Admission Free,No Booking Necessary

Place
Seminar Room 5 (3F, D313), Institute of Statistical Mathematics (Tachikawa, Tokyo)
区切り線
Speaker 1
Vincent Q. Vu
(Dept. Statistics, Ohio State University)
http://www.vince.vu/
Title
Sparse Principal Components and Subspaces : Concepts, Theory, and Algorithms
Abstract

Principal components analysis (PCA) is a popular technique for unsupervised dimension reduction that has a wide range of application in science, engineering, and any place where multivariate data is abundant. Its main idea is to look for linear combinations of the variables with the largest variance. These linear combinations correspond to eigenvectors of a covariance matrix. However, in modern applications where the number of variables can be much larger than the number of samples, PCA suffers from two major
weaknesses: 1) the interpretability and subsequent use of the principal directions is hindered by their dependence on all of the variables; 2) it is generally inconsistent in high-dimensions, i.e.
the estimated principal directions can be noisy and unreliable.
This has motivated much research over the past decade into a class of techniques called sparse PCA that combine the essence of PCA with the assumption that the phenomena of interest depend mostly on a few variables.

In this talk, I will present some recent theoretical results on sparse PCA including optimal minimax bounds for estimating the principal eigenvector and optimal minimax bounds for estimating the principal subspace spanned by the eigenvectors of a general covariance matrix.
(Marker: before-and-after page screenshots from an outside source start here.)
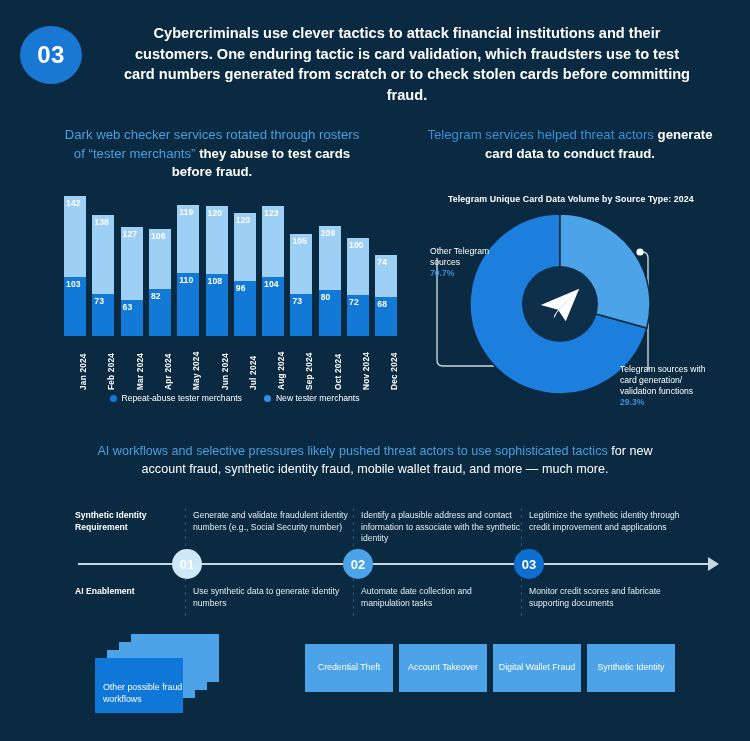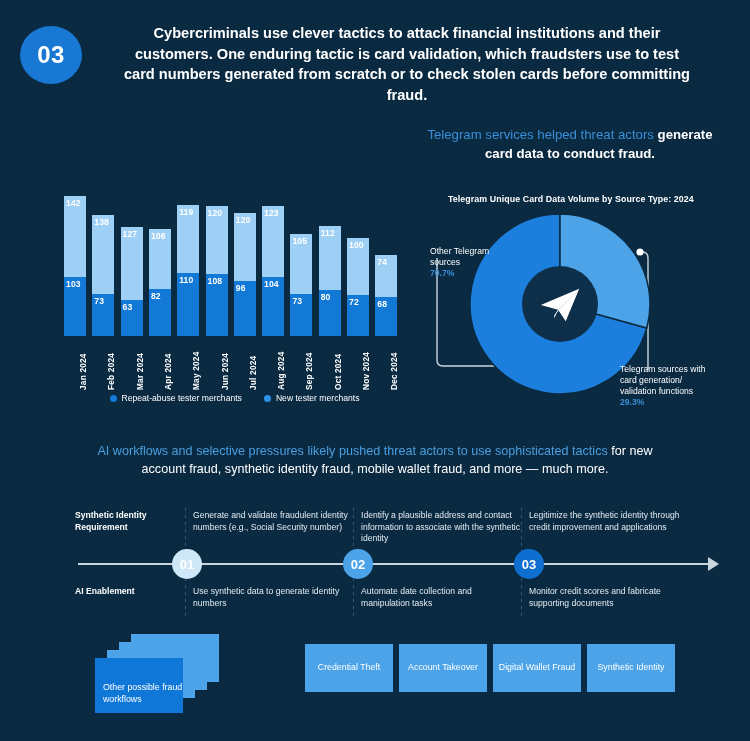--- a/index.html
+++ b/index.html
@@ -135,6 +135,9 @@
     <div class="header-text">Cybercriminals use clever tactics to attack financial institutions and their customers. One enduring tactic is card validation, which fraudsters use to test card numbers generated from scratch or to check stolen cards before committing fraud.</div>
   </div>
 
+  <div class="bar-head">
+    <span class="hl">Dark web checker services rotated through rosters of “tester merchants”</span><span> they abuse to test cards before fraud.</span>
+  </div>
 
   <div class="barchart" id="barchart">
       <div class="bar-col" style="left: 2px;">

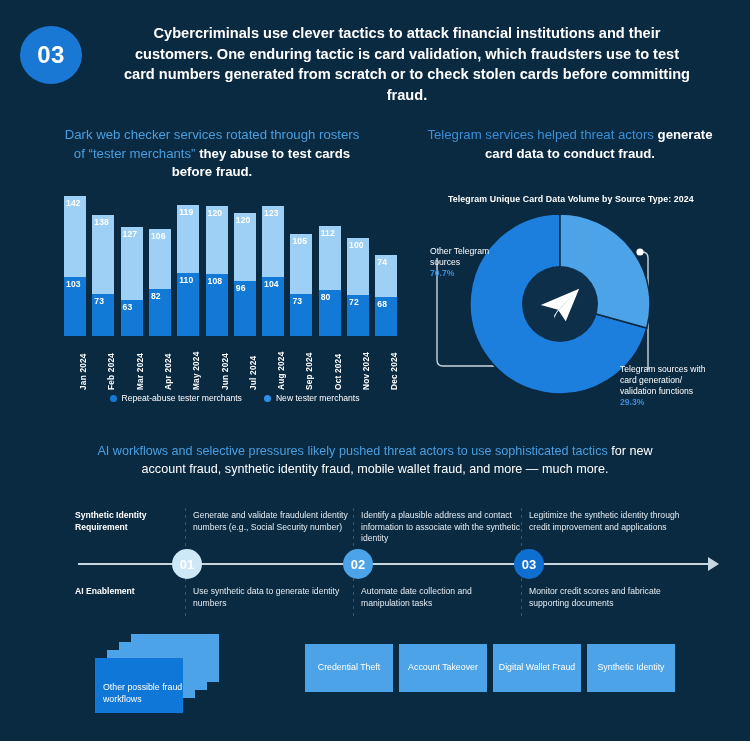--- a/index.html
+++ b/index.html
@@ -214,7 +214,7 @@
       </div>
       <div class="bar-col" style="left: 256.7px;">
         <div class="seg seg-top" style="height: 64px; background: rgb(158, 208, 245);">
-          <span class="val">112</span>
+          <span class="val">209</span>
         </div>
         <div class="seg seg-bot" style="height: 46px; background: rgb(18, 121, 214);">
           <span class="val">80</span>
The optimal estimators turn out to be NP-hard to compute. However, I will also present a very recent result that shows that a convex relaxation, due to d'Aspremont et al. (2007), is a near-optimal estimator of the principal eigenvector under very general conditions.

区切り線
Speaker 2
Mauricio Alvarez
(Dept. Electrical Engineering, Universidad Tecnológica de Pereira, Columbia)
https://sites.google.com/site/maalvarezl/
Title
Multi-output Gaussian Processes.
Abstract

In this talk, we will review the problem of modeling correlated outputs using Gaussian process priors. Applications of modeling correlated outputs include the joint prediction of pollutant metals in geostatistics, and multitask learning in machine learning. Defining a Gaussian process prior for correlated outputs translates into specifying a suitable covariance function that captures dependencies between the different output variables.
Classical models for obtaining such a covariance function include the linear model of coregionalization and process convolutions. We describe a general framework for developing multiple output covariance functions by performing convolutions between smoothing kernels particular to each output and covariance functions that are common to all outputs. Both the linear model of coregionalization and the process convolutions turn out to be special cases of this framework. Practical aspects of the methodology involve the use of domain-specific knowledge for defining relevant smoothing kernels, efficient approximations for reducing computational complexity and a method for establishing a general class of nonstationary covariances with applications in robotics and motion capture data.